### ABOUT THIS EXERCISE
The copy you return must match the listing word for word and carry no pictures.

*** Opening LISTED RECORDS ***

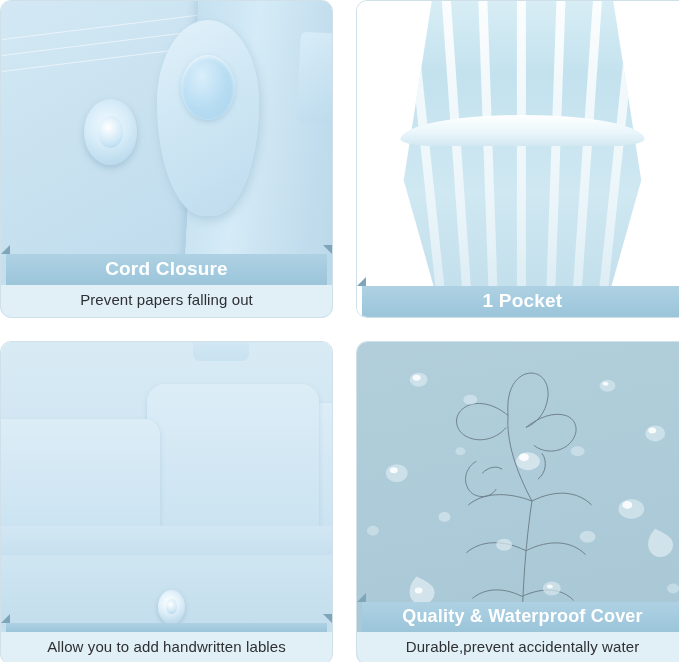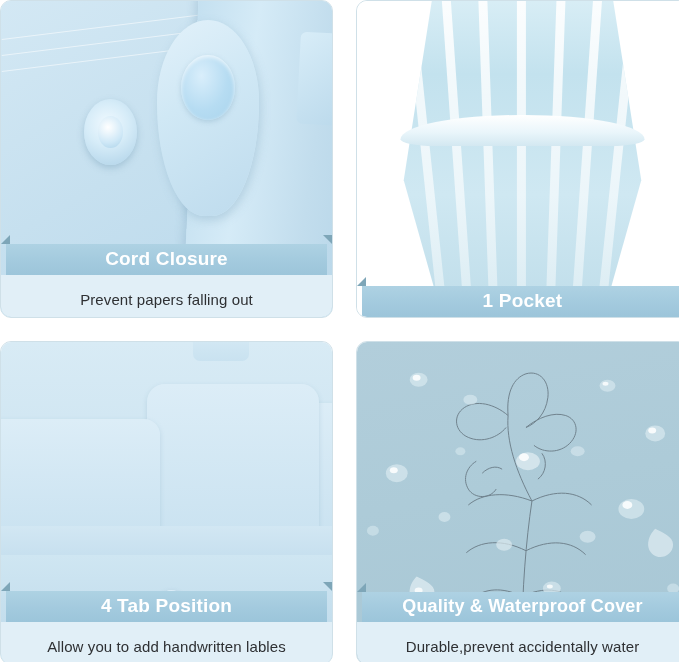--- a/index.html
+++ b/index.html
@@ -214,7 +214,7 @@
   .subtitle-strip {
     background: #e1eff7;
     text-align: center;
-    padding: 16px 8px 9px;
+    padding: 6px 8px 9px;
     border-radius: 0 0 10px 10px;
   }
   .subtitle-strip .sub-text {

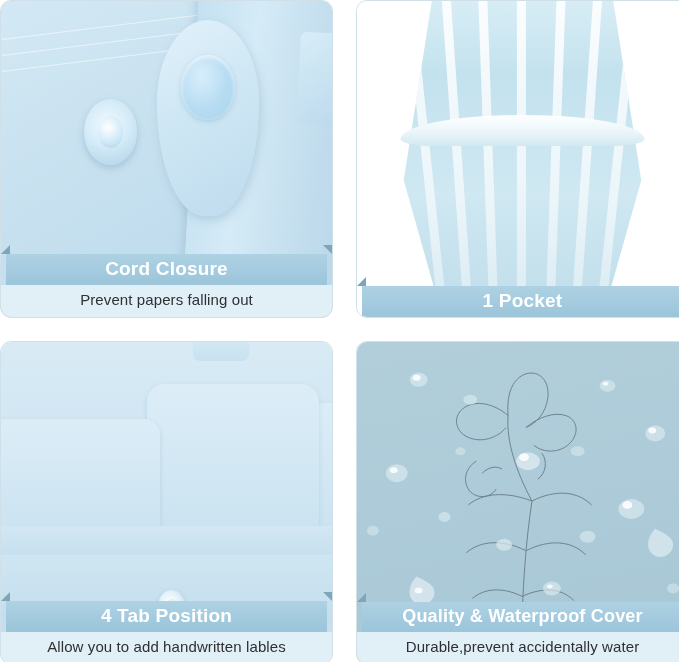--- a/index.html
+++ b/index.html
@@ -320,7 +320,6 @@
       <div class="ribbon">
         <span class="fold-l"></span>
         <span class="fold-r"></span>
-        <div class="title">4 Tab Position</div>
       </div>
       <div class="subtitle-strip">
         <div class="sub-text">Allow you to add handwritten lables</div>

*** Closing LISTED RECORDS ***

### THE ANSWER
--- a/index.html
+++ b/index.html
@@ -214,7 +214,7 @@
   .subtitle-strip {
     background: #e1eff7;
     text-align: center;
-    padding: 16px 8px 9px;
+    padding: 6px 8px 9px;
     border-radius: 0 0 10px 10px;
   }
   .subtitle-strip .sub-text {

--- a/index.html
+++ b/index.html
@@ -320,7 +320,6 @@
       <div class="ribbon">
         <span class="fold-l"></span>
         <span class="fold-r"></span>
-        <div class="title">4 Tab Position</div>
       </div>
       <div class="subtitle-strip">
         <div class="sub-text">Allow you to add handwritten lables</div>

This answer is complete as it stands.